Lídia Jorge appelle à la vigilance sur l’IA en défense de la pensée humaine

Lídia Jorge appelle à la vigilance sur l'IA en défense de la pensée humaine

Pour l’auteure du roman « Misericórdia » (2022), « dans le monde d’aujourd’hui, décomposé, au bord de l’état d’hallucination », le langage, la Poétique, la pensée sont déterminants, ainsi que la vigilance sur le pouvoir des machines et la fausseté difficile à démonter.

« L’IA générative imite, et l’imitation peut passer pour une invention émotive issue d’une entité qui n’éprouve pas d’émotion », a-t-elle déclaré.

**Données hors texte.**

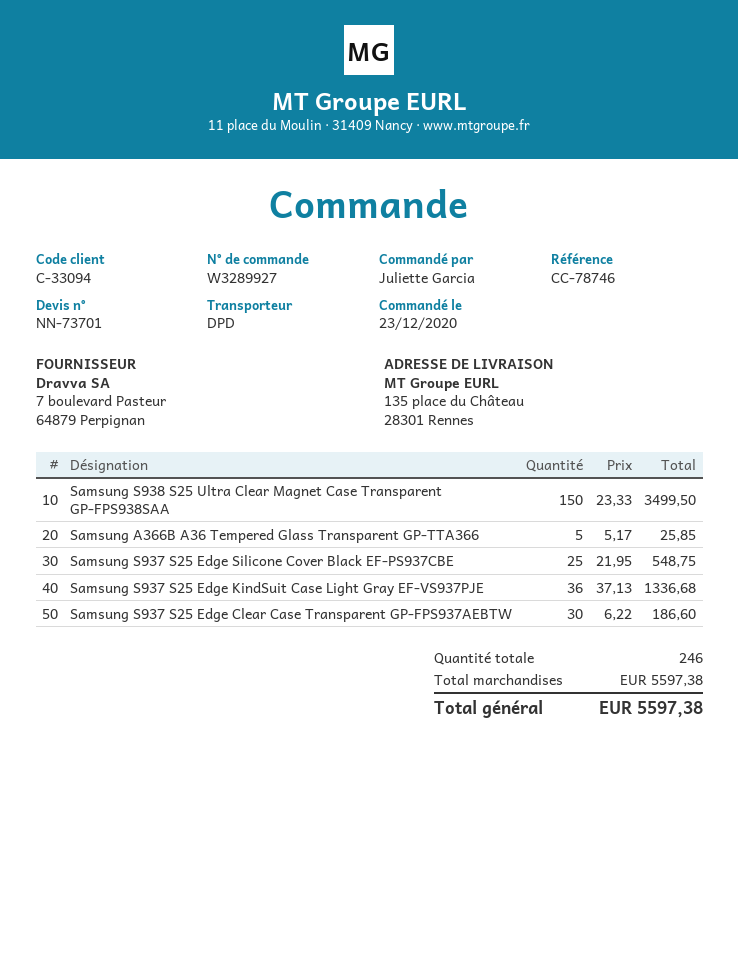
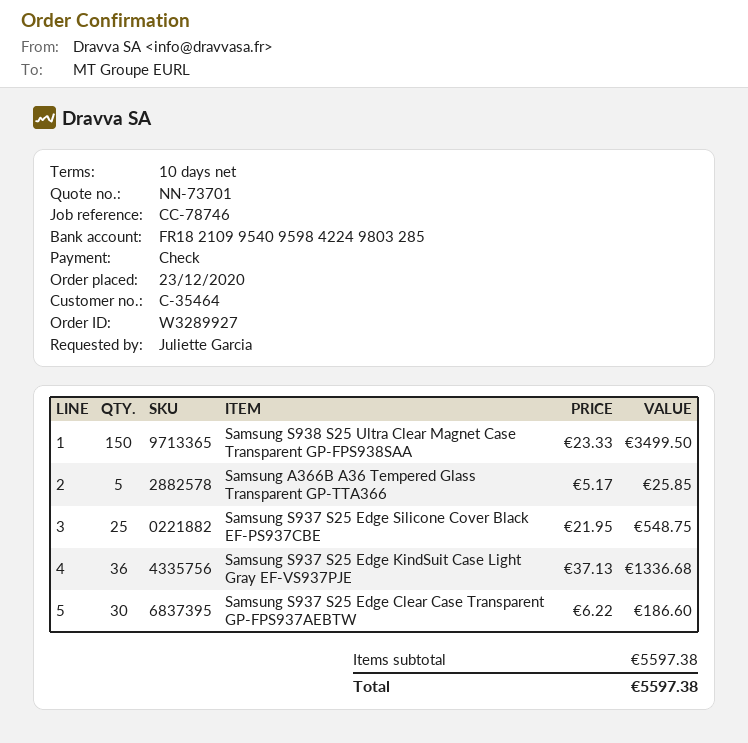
customer number: C-33094 -> C-35464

L’IA « n’a ni affliction, ni étonnement, ni douleur, ni colère, ni joie, ni pleurs », elle « fournit juste du langage comme si elle en avait ».

On assiste ainsi, a défendu l’écrivaine dans une intervention où elle a évoqué l’importance de Fernando Pessoa, de son œuvre et de ses hétéronymes, « à une coupure épistémologique entre le créateur et la créature ».

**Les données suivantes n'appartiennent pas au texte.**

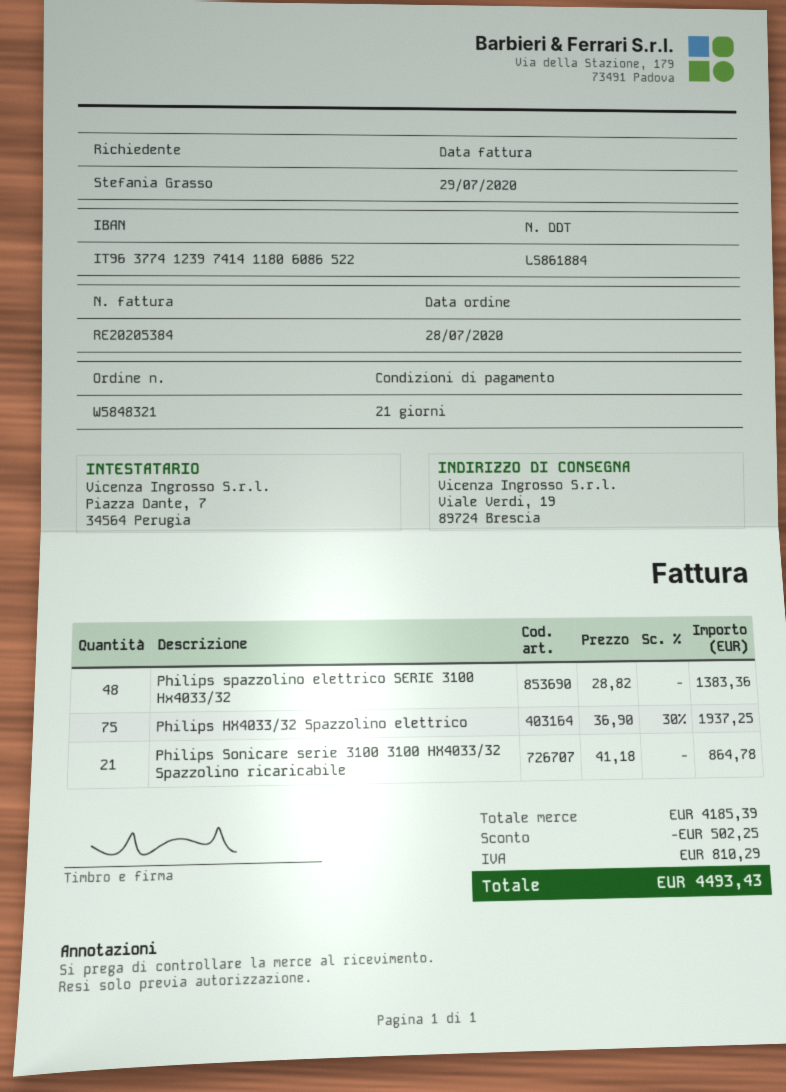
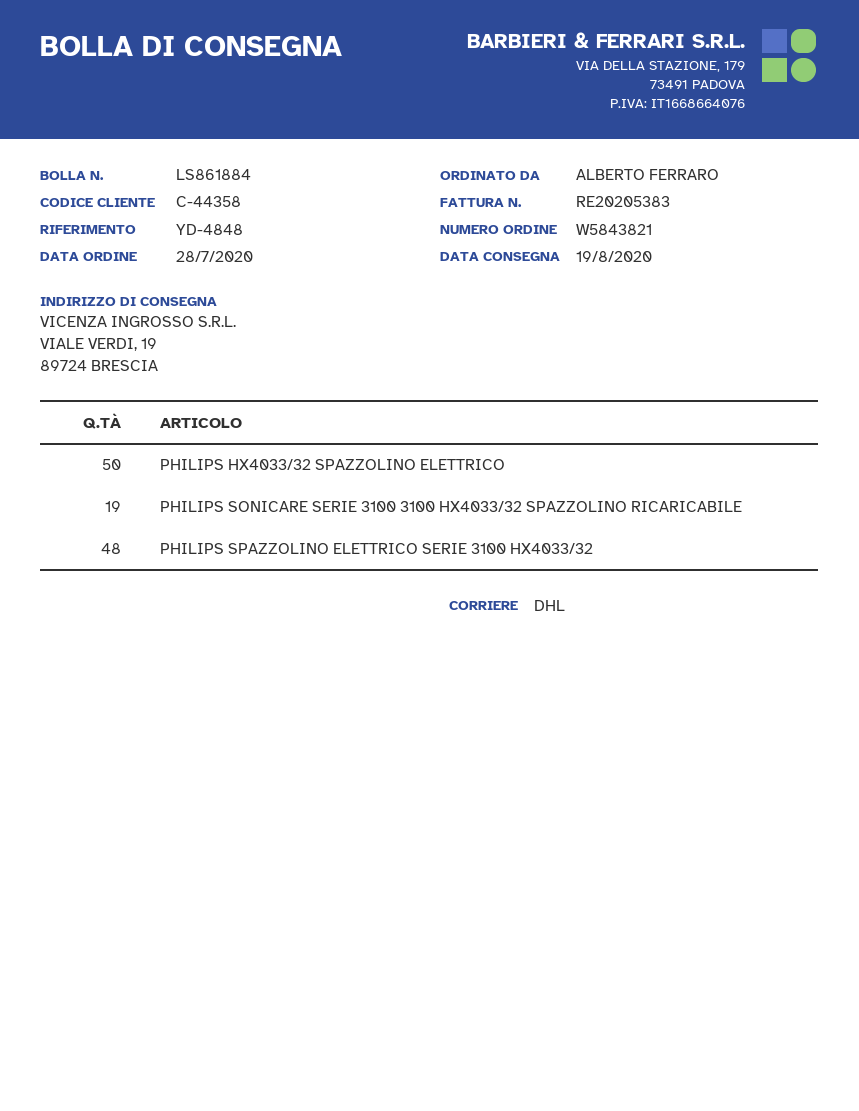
order number: W5848321 -> W5843821
invoice number: RE20205384 -> RE20205383
ordered by: Stefania Grasso -> ALBERTO FERRARO
Philips HX4033/32 Spazzolino elettrico: 75 -> 50
Philips Sonicare serie 3100 3100 HX4033/32 Spazzolino ricaricabile: 21 -> 19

Pour cela, selon Lídia Jorge, « au nom de l’avenir, il convient de rester vigilants ».

« Probablement, nous sommes sur le point d’obtenir des bénéfices fantastiques pour nos vies, mais il convient de comprendre si notre pensée autonome et singulière ne sera pas totalement anéantie, au milieu de l’inondation de bénéfices. Notre espoir est que le langage, qui dans la mythologie chrétienne nous fonde comme commencement, n’ait pas de fin tant que nous en resterons maîtres », a-t-elle averti.

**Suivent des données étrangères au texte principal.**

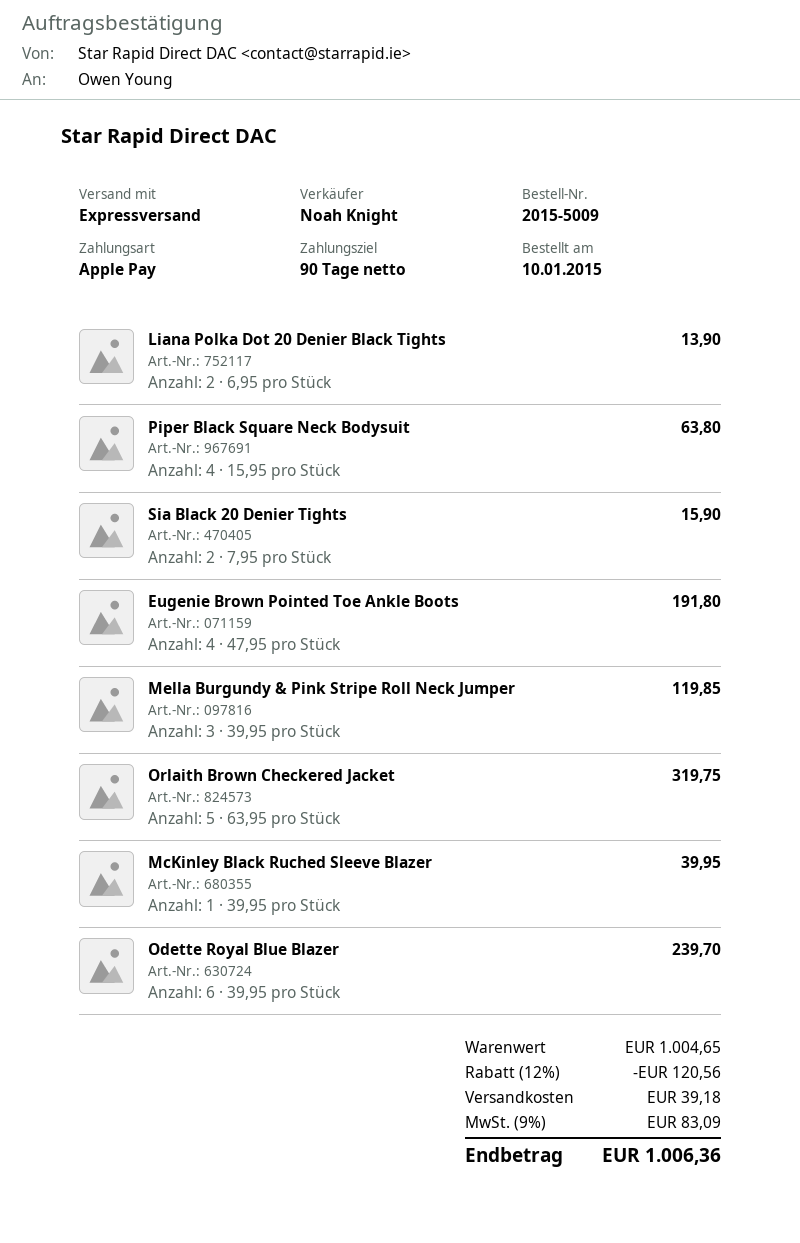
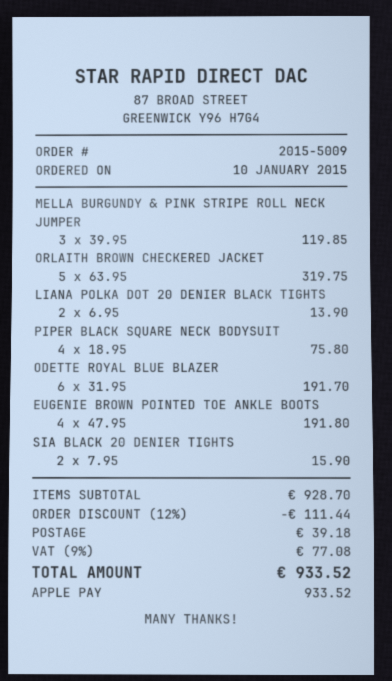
Piper Black Square Neck Bodysuit: 4 x 15.95 = 63.80 -> 4 x 18.95 = 75.80
McKinley Black Ruched Sleeve Blazer: 1 x 39.95 = 39.95 -> none
Odette Royal Blue Blazer: 6 x 39.95 = 239.70 -> 6 x 31.95 = 191.70
subtotal: 1004.65 -> 928.70
discount: 12% = 120.56 -> 12% = 111.44
tax: 9% = 83.09 -> 9% = 77.08
total: 1006.36 -> 933.52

Au début de son discours, Lídia Jorge, qui est conseillère d’État depuis 2021, a remercié le Président de la République pour sa présence à la cérémonie, qu’elle a considéré comme un cadeau pour elle-même.

En s’adressant à Marcelo Rebelo de Sousa, elle a affirmé : « On vous appelle le Président des affects, mais c’est peu. Vous avez été et êtes toujours le Président qui a su expliquer l’engrenage de la Démocratie au peuple. Et c’est un legs extraordinaire ».